Mais il est également illogique, il est illogique que nous interdisions la fracturation en Europe et que nous achetions du gaz produit par la fracturation aux États-Unis. Où est la logique et la moralité dans cet achat, car si nous achetons du gaz issu de la fracturation, nous pourrions le produire nous-mêmes. 

Les 1er et 2 octobre se tient le Sommet de la Ligue arabe à Alger, avec la question du Sahara et la tension entre l'Algérie et le Maroc. Nous verrons si nous pouvons enfin trouver une solution par le biais de l'autonomie au sein des Nations unies et avec des négociations appropriées. Le roi du Maroc peut-il se rendre à Alger et ainsi renverser une situation bloquée et espérer rétablir les relations entre les deux pays ?

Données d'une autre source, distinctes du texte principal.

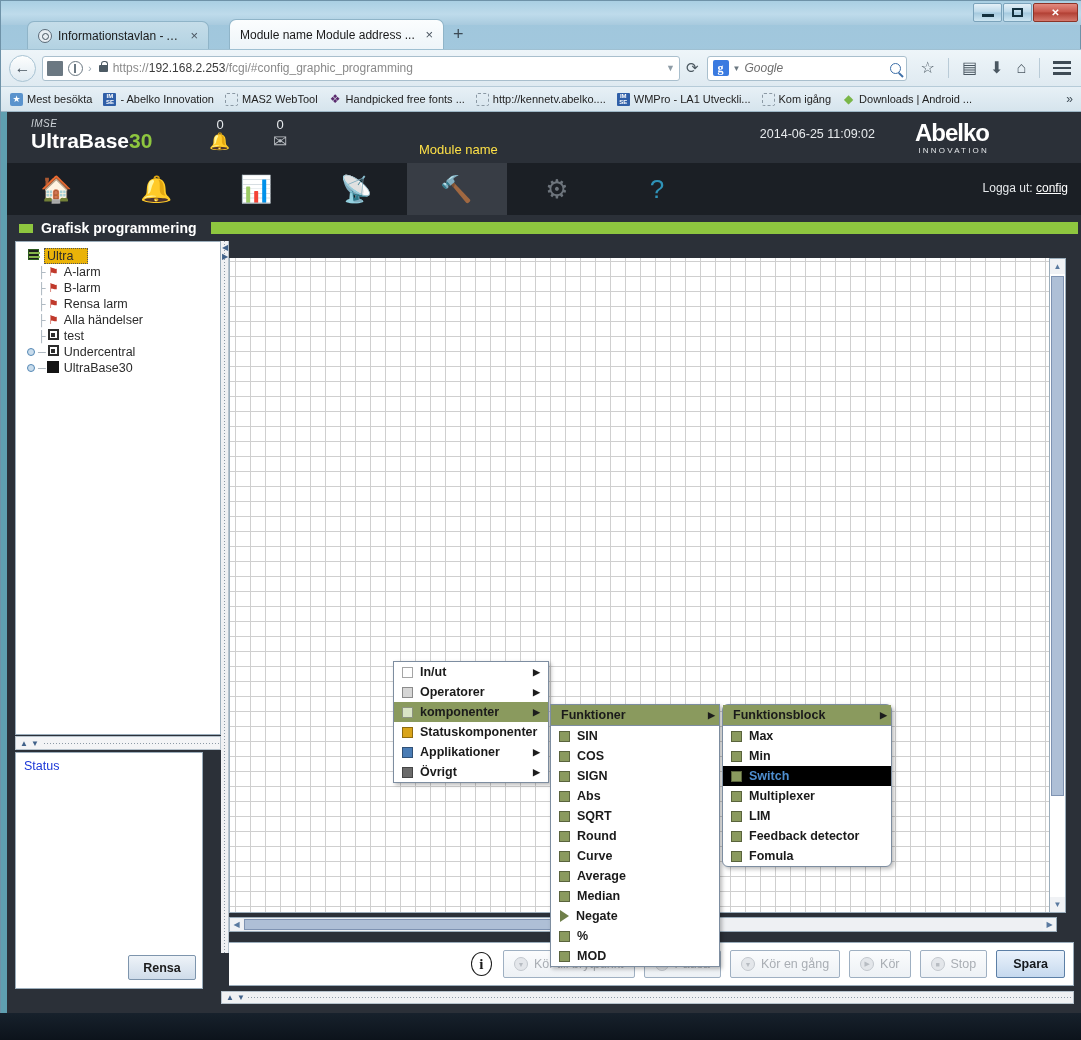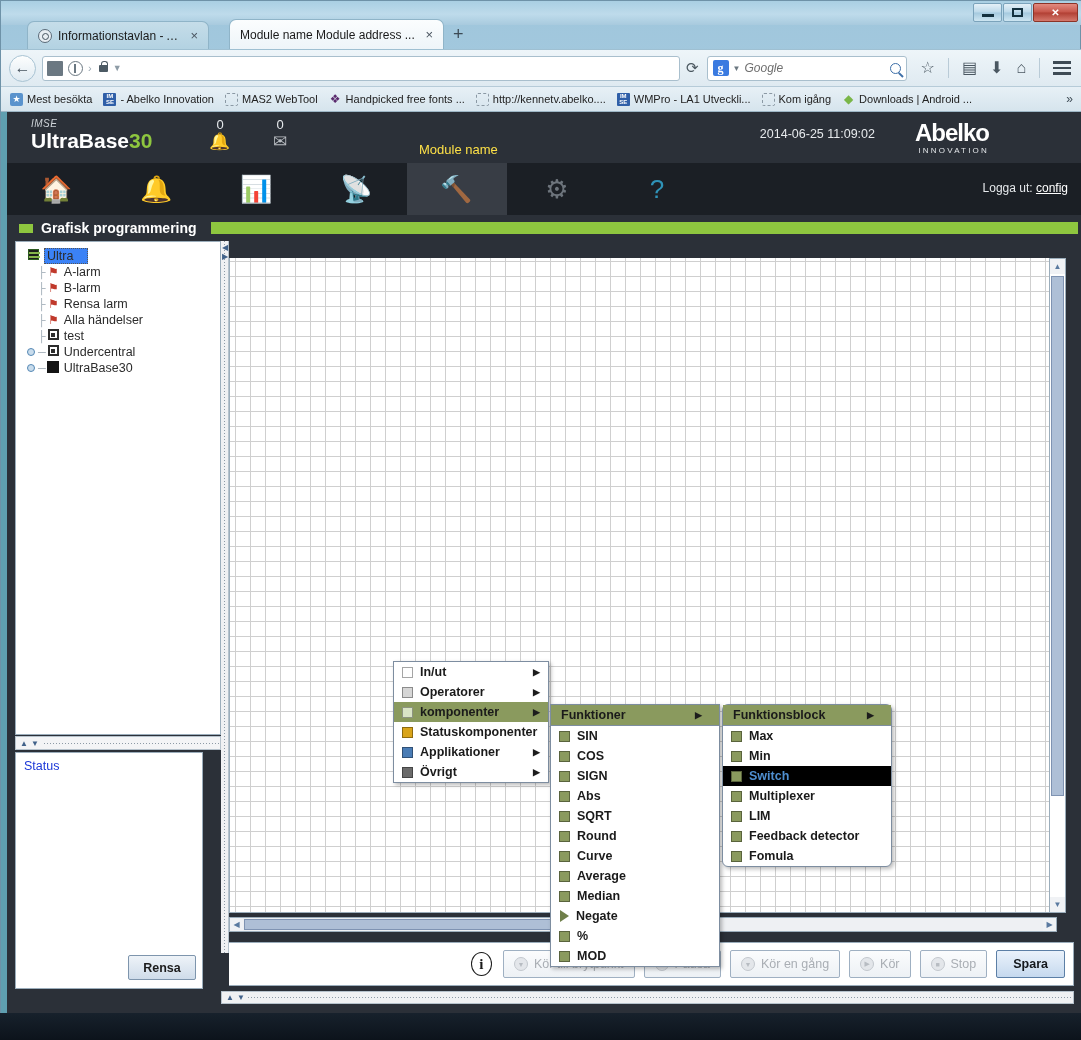"https://192.168.2.253/fcgi/#config_graph" span.url-text { html: none -> <span><span>https://</span><span>192.168.2.253</span><span>/fcgi/#config_graphic_programming</span></span> }
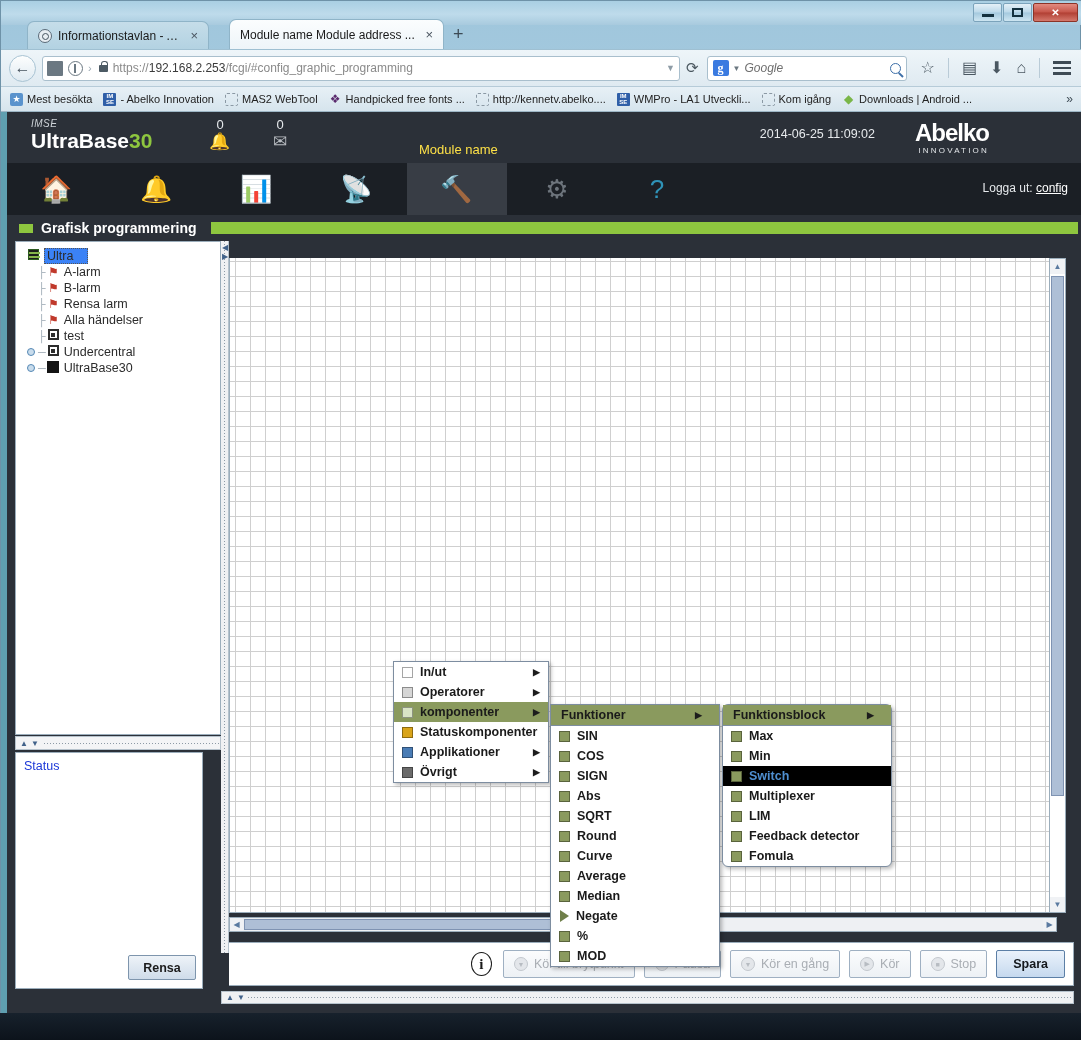"Ultra" .tnode.root .lbl { background: #3b82f6 -> #eab308 }
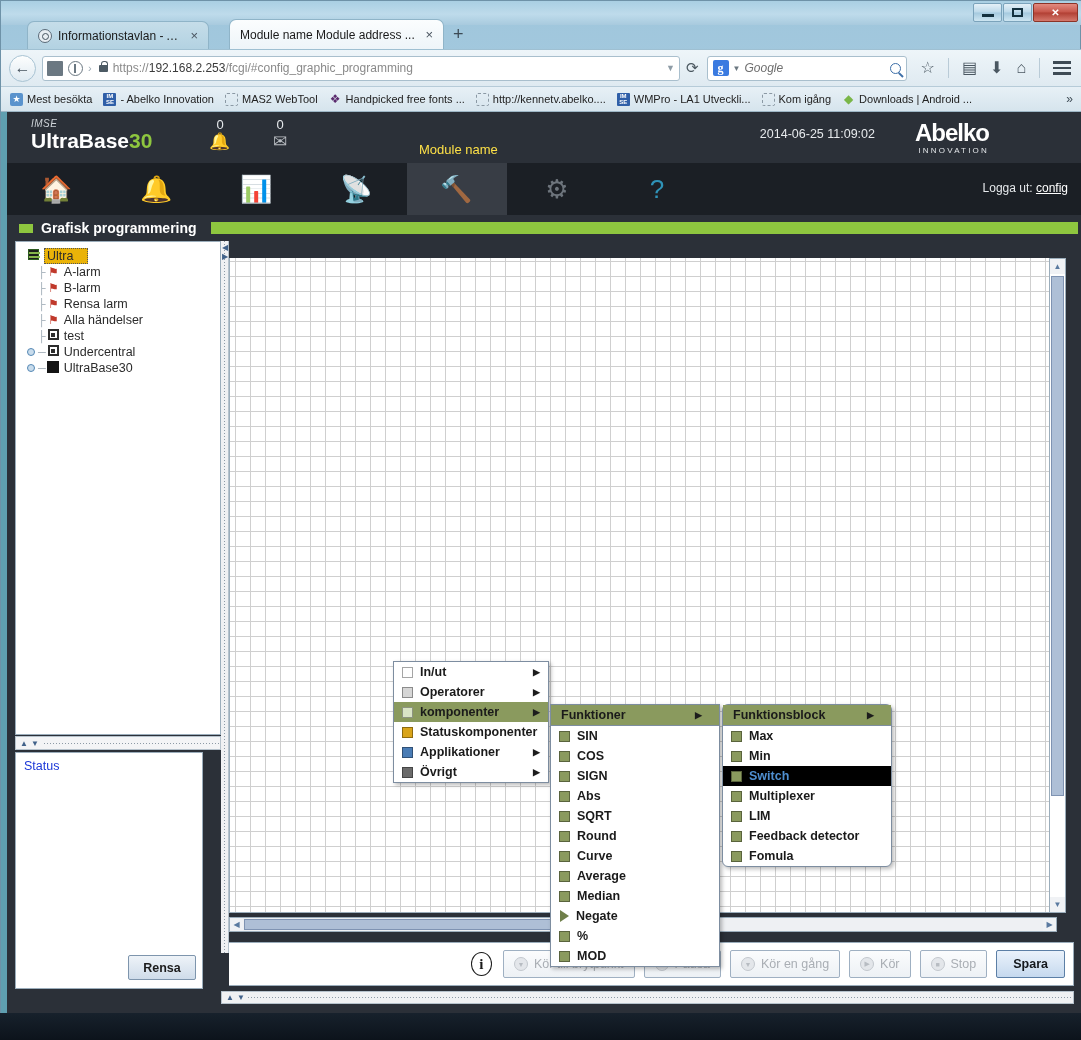"Funktioner" .menu-title { padding: 0 17px 0 10px -> 0 4px 0 10px }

Le rétablissement de relations diplomatiques complètes et de canaux de communication entre l'Algérie et le Maroc est essentiel. Ce sont deux pays fondamentaux pour la région, pour la sécurité de la Méditerranée et pour la sécurité de l'Union européenne ; ce sont deux pays qui ont été déterminants dans la lutte contre le terrorisme, payant un prix très élevé dans la lutte contre le terrorisme djihadiste. Cela dit, aujourd'hui, en consultant la presse et certains analystes du pays que je connais très bien, je sais qu'il est très peu probable que le roi Mohammed VI assiste au sommet de la Ligue arabe, mais il ne faut rien exclure car ce serait un coup d'État extraordinaire s'il avait lieu.